Elias m’invite à faire une promenade dans ce qui m’apparaît comme une forêt tropicale, et j’oublie rapidement que je me trouve sur une petite île de l’Atlantique Nord. Ce sont majoritairement des bananiers qui y poussent, mais on y trouve aussi des figuiers, des caféiers, des orangers de Sicile et une variété d’autres plantes qui ont été ajoutées au fil du temps. Mon guide m’explique que nous venons tout juste de manquer la principale récolte de bananes; elles sont cueillies au printemps lorsqu’elles arrivent à maturité. Lors d’une année ordinaire, cette serre produit environ 1 000 kg de bananes. Elles ne sont pas destinées au commerce, étant donné que la récolte est plutôt maigre, mais elles sont plutôt redistribuées aux étudiants de l’Université agricole.

Beaucoup de touristes entretiennent l’idée reçue que l’Islande est autosuffisante en bananes.
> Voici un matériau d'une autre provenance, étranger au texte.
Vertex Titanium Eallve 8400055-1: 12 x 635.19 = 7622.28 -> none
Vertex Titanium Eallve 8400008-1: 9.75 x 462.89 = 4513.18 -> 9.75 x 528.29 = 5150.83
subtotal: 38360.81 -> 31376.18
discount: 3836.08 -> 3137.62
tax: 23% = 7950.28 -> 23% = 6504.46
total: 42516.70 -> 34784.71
Les Islandais cultivent effectivement avec succès les tomates, les poivrons et les concombres dans des serres, mais les bananes ne se sont pas avérées être le succès commercial escompté.
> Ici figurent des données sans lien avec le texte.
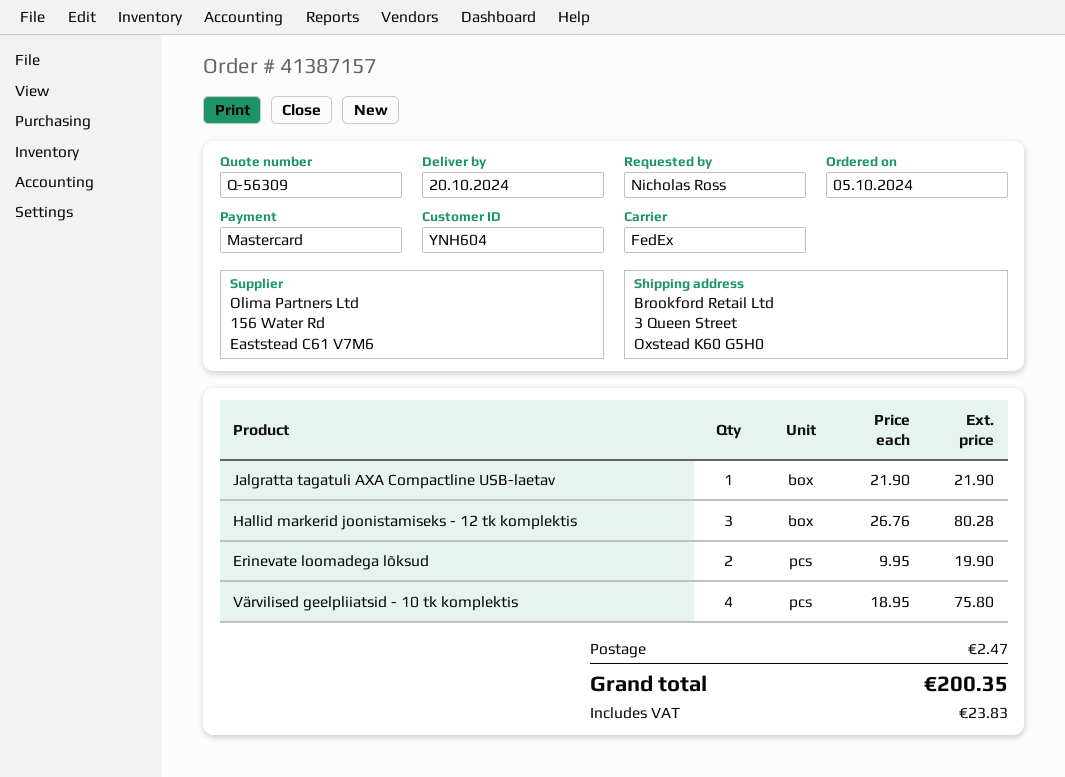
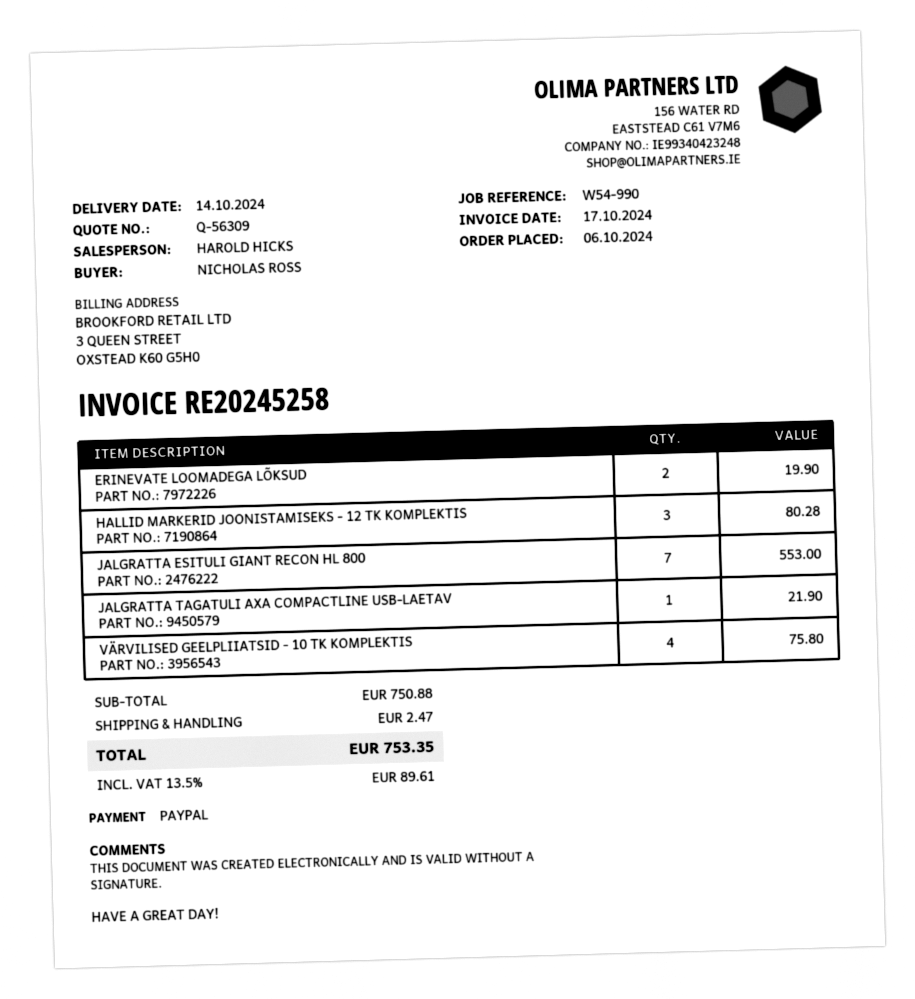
order date: 2024-10-05 -> 2024-10-06
delivery date: 2024-10-20 -> 2024-10-14
payment method: Mastercard -> PayPal
JALGRATTA ESITULI GIANT RECON HL 800: none -> 7 for 553.00
tax: 23.83 -> 89.61
total: 200.35 -> 753.35

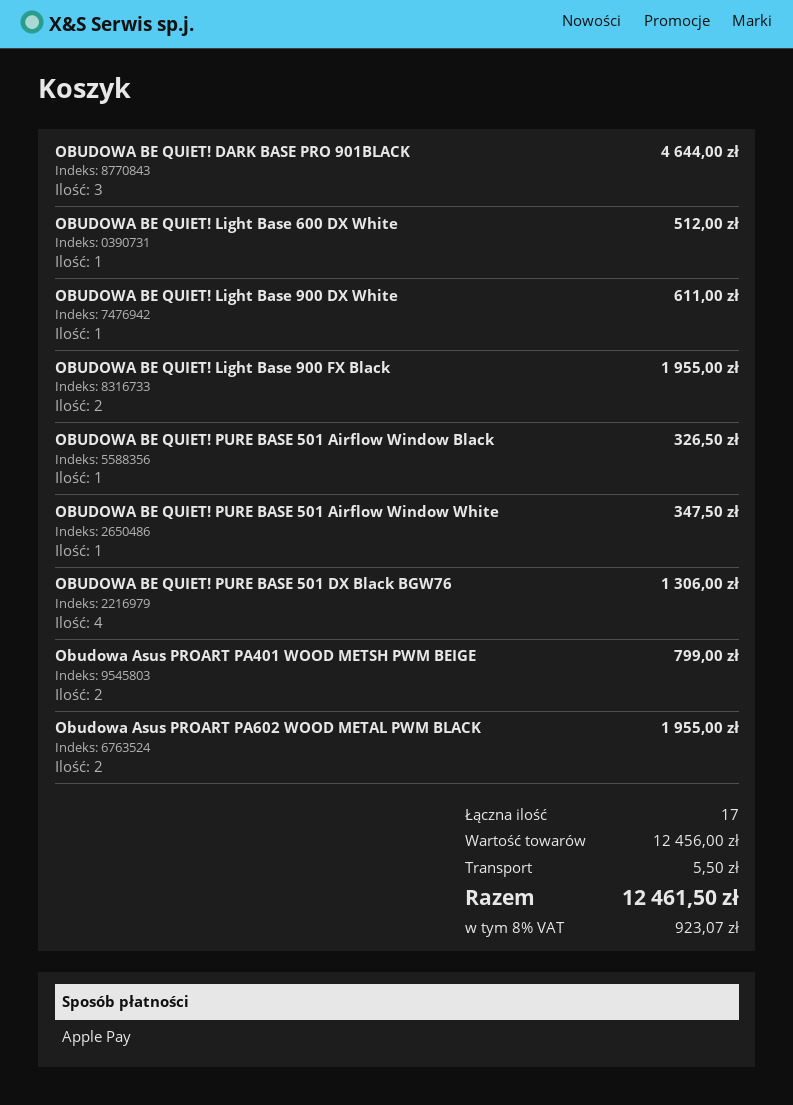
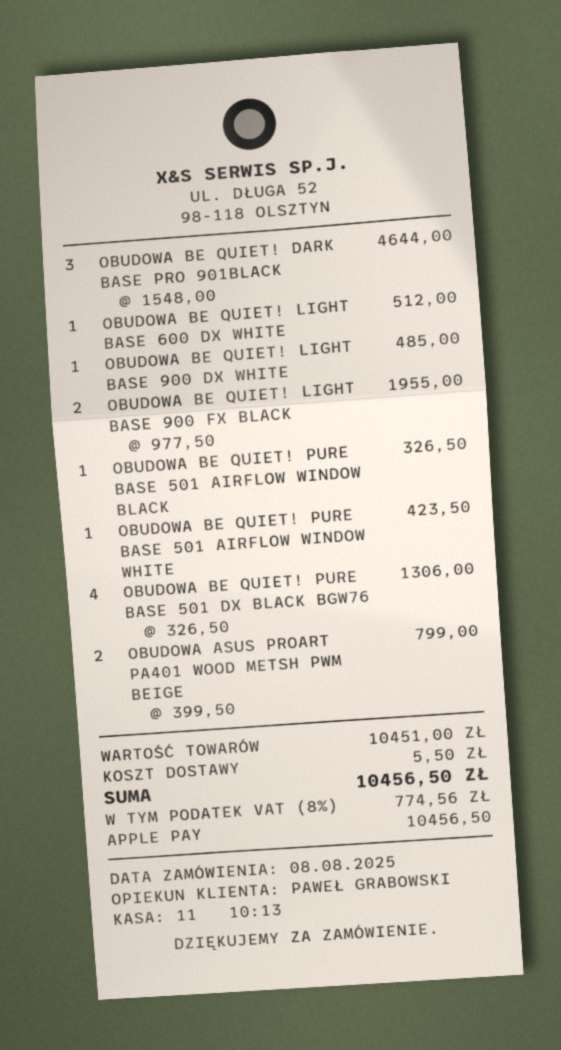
OBUDOWA BE QUIET! Light Base 900 DX White: 1 for 611.00 -> 1 for 485.00
OBUDOWA BE QUIET! PURE BASE 501 Airflow Window White: 1 for 347.50 -> 1 for 423.50
Obudowa Asus PROART PA602 WOOD METAL PWM BLACK: 2 for 1955.00 -> none
subtotal: 12456.00 -> 10451.00
tax: 8% = 923.07 -> 8% = 774.56
total: 12461.50 -> 10456.50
L’expérience de la culture de bananes en Islande n’a commencé qu’après la fin de la Seconde Guerre mondiale. Parfois impossible, l’importation de fruits coûtait très cher. Les Islandais ont alors eu l’idée d’en cultiver localement pour fournir la population. Avec cette abondance de chaleur géothermique qui compense le climat froid de l’extérieur, ils ont pu reproduire artificiellement l’environnement adéquat pour la culture de la banane.

La serre de Hveragerði est devenue la première et l’unique bananeraie au pays et, durant environ trois années, la population a pu s’y approvisionner. Malheureusement, le projet n’a jamais vraiment fonctionné. Les responsables ont vite réalisé que, étant donné les hivers sombres, il fallait 18 mois à un bananier pour produire des fruits mûrs, soit 3 fois plus de temps que les plantations plus méridionales. Et, avec des restrictions à l’importation allégées, ce projet ne pouvait simplement pas rivaliser avec les bananes importées et a été abandonné en 1948.

Cependant, les bananiers et la serre sont restés, et l’Université s’en est très bien occupée depuis. Aujourd’hui, davantage de serres géothermiques chauffées ont été construites autour de la serre originale et abritent un centre de recherche sur l’éclairage artificiel. Compte tenu de ses longues nuits sombres en hiver, l’Islande possède les dispositions idéales pour étudier la meilleure façon d’éclairer les végétaux dans les serres en vue d’une croissance optimale. Elles sont remplies de tomates, de poivrons et de courges d’hiver qui servent tous à connaître la façon la plus efficace de cultiver chaque plante pour aider les agriculteurs partout dans le monde à maximiser leurs cultures.

Même si la culture commerciale des bananes en Islande remonte à 70 ans, l’affaire pourrait prendre une tournure plus complexe. Partout sur la planète, les plantations sont aux prises avec la maladie de Panama, une infection qui ravage les bananiers et décime les plantations les unes après les autres. Historiquement, il existait de nombreuses variétés de bananes différentes, mais aujourd’hui, une seule est cultivée à grande échelle : la banane Cavendish.

Cette variété a longtemps été résistante à la maladie de Panama, mais depuis le début des années 2000, les bananeraies commerciales ont également été infectées. Il est de plus en plus à craindre que, dans un futur pas si lointain, les bananes deviennent rares.

Cette situation pourrait placer l’Islande dans une position avantageuse. Elias me relate la surprise des visiteurs venant de bananeraies d’ailleurs dans le monde; ils affirment que ce sont les bananiers les plus sains qu’ils ont jamais vus. Les chercheurs mettent les bouchées doubles pour trouver une souche de bananiers immunisée contre la maladie de Panama, mais si leurs démarches n’aboutissent pas, étant donné son isolement géographique, l’Islande pourrait une fois encore se retrouver dans une situation idéale pour poursuivre la culture de bananes.